LA PAZ – President Evo Morales on Wednesday announced the expulsion of USAID from Bolivia, accusing the U.S. agency of meddling in his country’s internal affairs in a new souring of often-tense relations.
The United States quickly dismissed the allegations as baseless, and said Bolivia’s action showed it did not want good ties with Washington.
In a fiery speech to workers on May Day, the leftist president of South America’s poorest country said the U.S. Agency for International Development was in Bolivia “for political purposes — not social ones.”
He did not explain why he felt the U.S. agency was interfering in Bolivian affairs. USAID has operated in the nation since 1964.
Morales, a populist and Bolivia’s first indigenous president, has been in power since 2006 and has followed a sometimes nationalist agenda hostile to Western governments and companies.
In 2008, he expelled the American ambassador in La Paz and agents of the U.S. Drug Enforcement Administration, accusing them of meddling in Bolivia’s internal affairs.

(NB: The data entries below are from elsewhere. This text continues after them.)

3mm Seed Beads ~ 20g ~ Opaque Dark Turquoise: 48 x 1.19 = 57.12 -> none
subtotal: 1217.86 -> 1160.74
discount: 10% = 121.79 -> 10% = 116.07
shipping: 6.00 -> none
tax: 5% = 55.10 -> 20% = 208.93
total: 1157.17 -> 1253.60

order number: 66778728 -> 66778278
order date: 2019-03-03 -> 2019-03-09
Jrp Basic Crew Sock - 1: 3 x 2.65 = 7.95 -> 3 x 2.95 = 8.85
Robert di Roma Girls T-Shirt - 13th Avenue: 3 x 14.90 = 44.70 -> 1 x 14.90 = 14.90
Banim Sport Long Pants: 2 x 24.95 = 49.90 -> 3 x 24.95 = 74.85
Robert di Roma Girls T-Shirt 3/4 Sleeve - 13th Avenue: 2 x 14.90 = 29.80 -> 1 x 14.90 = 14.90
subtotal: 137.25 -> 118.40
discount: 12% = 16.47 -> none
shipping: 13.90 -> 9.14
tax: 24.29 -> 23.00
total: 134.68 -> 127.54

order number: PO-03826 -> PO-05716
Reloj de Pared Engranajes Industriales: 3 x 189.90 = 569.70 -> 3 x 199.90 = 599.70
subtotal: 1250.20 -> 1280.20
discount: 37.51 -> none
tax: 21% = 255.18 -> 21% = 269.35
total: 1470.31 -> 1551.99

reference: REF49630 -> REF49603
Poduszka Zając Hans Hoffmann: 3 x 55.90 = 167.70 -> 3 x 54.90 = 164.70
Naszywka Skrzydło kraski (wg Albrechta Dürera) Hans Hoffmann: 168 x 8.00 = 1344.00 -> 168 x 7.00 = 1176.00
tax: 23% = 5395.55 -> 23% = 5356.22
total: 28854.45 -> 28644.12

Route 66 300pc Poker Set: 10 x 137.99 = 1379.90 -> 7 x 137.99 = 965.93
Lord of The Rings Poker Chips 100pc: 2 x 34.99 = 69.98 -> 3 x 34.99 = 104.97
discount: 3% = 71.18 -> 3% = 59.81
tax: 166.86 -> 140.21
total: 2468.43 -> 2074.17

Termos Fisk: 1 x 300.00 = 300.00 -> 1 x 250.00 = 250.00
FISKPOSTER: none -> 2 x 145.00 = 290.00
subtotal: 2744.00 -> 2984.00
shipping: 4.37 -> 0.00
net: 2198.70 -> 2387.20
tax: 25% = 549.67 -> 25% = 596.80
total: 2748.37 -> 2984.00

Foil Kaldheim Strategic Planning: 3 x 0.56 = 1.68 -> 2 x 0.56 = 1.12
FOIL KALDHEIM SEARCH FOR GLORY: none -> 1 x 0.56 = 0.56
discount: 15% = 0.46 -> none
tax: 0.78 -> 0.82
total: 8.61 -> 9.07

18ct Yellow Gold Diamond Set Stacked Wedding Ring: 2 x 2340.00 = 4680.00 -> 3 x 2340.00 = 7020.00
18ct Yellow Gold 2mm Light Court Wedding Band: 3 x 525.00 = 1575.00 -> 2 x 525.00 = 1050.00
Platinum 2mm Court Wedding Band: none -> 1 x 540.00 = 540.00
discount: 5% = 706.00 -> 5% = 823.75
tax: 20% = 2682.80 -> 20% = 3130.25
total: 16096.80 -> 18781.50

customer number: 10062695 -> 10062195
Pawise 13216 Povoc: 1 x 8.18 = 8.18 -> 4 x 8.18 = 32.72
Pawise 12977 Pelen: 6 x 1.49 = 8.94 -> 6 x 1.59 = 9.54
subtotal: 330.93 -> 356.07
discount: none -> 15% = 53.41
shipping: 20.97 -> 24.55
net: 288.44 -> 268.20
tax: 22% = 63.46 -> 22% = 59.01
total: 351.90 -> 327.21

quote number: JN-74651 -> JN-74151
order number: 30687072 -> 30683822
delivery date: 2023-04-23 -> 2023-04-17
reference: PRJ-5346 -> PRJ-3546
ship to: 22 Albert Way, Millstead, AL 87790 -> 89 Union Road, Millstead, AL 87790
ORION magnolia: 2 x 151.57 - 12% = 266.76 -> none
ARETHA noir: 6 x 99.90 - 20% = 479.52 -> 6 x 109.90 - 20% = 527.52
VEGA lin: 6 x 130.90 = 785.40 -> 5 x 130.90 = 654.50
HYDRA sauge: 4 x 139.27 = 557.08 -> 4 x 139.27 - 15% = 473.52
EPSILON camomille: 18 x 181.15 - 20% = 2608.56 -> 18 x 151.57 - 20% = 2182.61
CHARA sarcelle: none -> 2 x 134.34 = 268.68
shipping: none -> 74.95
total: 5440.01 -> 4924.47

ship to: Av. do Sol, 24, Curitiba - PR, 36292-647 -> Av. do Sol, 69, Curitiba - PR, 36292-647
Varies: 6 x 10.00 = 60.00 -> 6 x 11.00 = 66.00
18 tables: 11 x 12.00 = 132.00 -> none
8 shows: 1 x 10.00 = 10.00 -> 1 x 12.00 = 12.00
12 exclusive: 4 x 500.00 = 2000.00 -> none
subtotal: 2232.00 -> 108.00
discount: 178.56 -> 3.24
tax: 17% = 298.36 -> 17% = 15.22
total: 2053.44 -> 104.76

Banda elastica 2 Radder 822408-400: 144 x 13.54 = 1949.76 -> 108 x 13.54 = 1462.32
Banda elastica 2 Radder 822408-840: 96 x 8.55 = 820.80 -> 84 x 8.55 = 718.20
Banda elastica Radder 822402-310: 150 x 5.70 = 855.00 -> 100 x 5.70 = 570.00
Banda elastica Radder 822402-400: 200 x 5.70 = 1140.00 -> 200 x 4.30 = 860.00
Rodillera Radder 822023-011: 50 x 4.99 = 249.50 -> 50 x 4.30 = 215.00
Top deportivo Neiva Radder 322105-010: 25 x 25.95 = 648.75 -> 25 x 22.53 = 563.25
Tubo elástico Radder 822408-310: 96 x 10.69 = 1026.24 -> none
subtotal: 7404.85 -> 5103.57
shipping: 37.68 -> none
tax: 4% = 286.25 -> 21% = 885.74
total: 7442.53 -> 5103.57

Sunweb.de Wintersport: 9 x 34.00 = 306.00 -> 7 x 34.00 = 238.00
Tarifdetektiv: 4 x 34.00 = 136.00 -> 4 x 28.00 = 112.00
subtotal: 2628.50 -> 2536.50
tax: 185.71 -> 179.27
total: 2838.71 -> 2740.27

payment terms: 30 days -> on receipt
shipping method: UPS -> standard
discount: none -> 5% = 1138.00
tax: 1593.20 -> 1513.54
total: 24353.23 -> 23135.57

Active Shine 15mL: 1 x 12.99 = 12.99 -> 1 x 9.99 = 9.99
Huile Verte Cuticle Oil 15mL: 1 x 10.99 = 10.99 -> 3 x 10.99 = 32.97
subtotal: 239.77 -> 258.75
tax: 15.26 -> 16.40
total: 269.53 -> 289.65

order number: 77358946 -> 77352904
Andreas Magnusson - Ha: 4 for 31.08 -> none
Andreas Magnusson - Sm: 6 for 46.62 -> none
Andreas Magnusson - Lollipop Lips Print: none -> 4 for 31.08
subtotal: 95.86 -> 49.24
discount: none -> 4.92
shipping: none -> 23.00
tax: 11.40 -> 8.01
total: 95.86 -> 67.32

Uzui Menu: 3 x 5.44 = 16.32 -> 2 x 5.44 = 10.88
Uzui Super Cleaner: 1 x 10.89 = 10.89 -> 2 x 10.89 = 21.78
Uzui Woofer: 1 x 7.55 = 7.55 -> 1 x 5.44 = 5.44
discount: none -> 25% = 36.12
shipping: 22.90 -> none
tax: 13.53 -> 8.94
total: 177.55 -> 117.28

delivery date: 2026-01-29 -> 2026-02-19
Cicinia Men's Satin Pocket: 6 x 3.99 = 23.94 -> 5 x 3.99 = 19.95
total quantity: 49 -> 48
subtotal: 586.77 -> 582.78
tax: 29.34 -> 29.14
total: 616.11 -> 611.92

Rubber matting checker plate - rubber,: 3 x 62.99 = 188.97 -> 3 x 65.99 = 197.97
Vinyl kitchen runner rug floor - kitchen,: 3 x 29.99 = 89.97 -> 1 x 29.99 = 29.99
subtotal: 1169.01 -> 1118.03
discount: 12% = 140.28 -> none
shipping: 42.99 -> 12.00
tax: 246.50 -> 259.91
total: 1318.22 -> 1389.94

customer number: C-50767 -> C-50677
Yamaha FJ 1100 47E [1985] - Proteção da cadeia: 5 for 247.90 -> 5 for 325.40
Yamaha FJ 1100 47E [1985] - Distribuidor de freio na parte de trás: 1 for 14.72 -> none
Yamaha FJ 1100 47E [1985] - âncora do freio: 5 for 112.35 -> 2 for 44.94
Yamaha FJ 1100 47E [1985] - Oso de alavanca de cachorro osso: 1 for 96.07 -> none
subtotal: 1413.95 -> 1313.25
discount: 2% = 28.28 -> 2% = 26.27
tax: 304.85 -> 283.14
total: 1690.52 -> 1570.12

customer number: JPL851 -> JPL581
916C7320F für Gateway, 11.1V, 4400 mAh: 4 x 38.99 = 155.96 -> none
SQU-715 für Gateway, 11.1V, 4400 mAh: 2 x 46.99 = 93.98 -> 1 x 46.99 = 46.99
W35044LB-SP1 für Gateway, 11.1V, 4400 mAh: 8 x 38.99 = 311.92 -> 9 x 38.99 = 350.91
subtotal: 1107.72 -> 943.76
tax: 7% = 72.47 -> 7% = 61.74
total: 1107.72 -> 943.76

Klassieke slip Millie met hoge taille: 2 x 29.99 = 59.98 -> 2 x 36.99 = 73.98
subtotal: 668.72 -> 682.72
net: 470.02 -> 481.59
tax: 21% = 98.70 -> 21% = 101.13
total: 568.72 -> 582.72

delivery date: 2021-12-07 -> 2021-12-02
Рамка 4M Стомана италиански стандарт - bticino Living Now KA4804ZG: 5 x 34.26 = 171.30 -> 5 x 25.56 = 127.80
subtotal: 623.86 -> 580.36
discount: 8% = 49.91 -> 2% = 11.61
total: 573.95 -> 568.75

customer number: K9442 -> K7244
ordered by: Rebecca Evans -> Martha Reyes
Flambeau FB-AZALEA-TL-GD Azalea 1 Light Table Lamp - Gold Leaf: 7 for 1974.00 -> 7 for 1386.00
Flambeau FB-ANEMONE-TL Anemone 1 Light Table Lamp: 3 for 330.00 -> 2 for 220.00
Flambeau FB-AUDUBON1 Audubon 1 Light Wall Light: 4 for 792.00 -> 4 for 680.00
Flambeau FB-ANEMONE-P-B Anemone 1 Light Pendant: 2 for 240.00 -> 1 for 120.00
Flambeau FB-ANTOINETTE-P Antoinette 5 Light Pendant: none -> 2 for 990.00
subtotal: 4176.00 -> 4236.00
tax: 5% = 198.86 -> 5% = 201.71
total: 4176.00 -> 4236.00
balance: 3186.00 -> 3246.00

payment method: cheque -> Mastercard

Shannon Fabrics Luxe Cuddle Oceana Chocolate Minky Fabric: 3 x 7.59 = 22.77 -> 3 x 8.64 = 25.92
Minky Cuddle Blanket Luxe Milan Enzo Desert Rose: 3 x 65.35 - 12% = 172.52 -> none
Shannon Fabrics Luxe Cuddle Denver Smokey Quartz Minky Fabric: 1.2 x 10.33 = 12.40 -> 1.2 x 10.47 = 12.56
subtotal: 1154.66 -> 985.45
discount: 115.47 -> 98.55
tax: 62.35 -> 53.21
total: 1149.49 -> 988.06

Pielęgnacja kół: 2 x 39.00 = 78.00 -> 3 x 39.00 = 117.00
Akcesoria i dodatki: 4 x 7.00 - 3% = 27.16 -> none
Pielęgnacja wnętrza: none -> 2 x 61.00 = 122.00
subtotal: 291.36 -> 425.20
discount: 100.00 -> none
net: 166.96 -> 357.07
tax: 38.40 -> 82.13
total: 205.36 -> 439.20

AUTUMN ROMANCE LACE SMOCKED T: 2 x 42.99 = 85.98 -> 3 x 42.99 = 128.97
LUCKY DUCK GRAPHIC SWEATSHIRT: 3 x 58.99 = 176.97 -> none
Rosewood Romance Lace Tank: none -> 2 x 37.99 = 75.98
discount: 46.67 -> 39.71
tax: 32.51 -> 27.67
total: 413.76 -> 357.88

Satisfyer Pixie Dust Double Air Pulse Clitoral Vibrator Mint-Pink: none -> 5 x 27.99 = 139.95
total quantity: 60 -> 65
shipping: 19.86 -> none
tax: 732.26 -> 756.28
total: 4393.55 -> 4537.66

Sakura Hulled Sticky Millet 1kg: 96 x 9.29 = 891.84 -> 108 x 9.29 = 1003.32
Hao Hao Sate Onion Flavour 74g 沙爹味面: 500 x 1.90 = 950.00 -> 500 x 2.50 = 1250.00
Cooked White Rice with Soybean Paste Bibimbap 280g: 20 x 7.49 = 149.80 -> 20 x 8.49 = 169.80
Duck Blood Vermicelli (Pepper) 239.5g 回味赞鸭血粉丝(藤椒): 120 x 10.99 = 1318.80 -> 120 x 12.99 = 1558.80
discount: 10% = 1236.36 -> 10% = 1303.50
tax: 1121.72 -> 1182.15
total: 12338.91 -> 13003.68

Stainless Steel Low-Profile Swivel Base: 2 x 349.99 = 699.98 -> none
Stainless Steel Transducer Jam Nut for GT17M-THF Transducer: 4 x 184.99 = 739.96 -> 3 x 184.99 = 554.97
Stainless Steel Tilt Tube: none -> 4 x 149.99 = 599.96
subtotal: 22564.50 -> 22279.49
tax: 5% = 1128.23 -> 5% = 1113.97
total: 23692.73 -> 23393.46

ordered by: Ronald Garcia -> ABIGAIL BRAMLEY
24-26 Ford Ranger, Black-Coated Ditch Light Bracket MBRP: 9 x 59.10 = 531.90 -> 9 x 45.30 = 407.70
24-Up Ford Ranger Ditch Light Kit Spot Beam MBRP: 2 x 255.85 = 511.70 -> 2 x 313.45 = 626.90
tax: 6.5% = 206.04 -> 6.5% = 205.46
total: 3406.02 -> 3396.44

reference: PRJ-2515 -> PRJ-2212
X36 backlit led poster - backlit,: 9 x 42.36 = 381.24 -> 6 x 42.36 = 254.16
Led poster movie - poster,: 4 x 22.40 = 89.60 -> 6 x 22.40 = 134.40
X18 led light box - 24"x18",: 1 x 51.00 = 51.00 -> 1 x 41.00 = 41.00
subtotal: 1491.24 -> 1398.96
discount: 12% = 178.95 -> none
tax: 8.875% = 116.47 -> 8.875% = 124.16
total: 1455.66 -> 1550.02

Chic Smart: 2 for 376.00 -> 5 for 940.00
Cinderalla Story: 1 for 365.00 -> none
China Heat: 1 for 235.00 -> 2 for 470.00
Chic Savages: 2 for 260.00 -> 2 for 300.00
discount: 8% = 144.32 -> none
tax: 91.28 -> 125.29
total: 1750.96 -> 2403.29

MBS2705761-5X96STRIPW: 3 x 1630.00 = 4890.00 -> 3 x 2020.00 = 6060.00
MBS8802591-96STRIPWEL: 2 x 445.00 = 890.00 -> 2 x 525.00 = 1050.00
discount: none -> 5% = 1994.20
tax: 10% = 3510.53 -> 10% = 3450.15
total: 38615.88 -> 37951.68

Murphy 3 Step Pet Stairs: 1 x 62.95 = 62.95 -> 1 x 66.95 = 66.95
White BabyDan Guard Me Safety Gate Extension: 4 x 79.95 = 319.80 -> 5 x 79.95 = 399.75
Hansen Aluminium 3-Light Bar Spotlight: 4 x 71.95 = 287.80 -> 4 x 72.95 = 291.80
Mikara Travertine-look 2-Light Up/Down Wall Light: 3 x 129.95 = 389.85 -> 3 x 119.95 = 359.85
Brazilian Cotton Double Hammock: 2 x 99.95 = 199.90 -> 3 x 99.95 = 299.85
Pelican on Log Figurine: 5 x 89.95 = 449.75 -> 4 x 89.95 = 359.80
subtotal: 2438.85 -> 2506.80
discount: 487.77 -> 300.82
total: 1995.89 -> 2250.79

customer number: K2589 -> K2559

The country is a major producer of coca leaves, the raw material of cocaine. The United States responded by expelling the Bolivian ambassador and ending trade privileges that it had granted the country. After a long period of frosty ties, the two nations in 2011 signed a framework agreement to normalize relations and exchange ambassadors again, but tensions remained.
U.S. Secretary of State John Kerry had encouraged improved bilateral relations with Bolivia, but they suffered another blow recently when Morales accused the U.S. of conspiring against the new government that assumed power in Venezuela after the death of Hugo Chavez, his ally.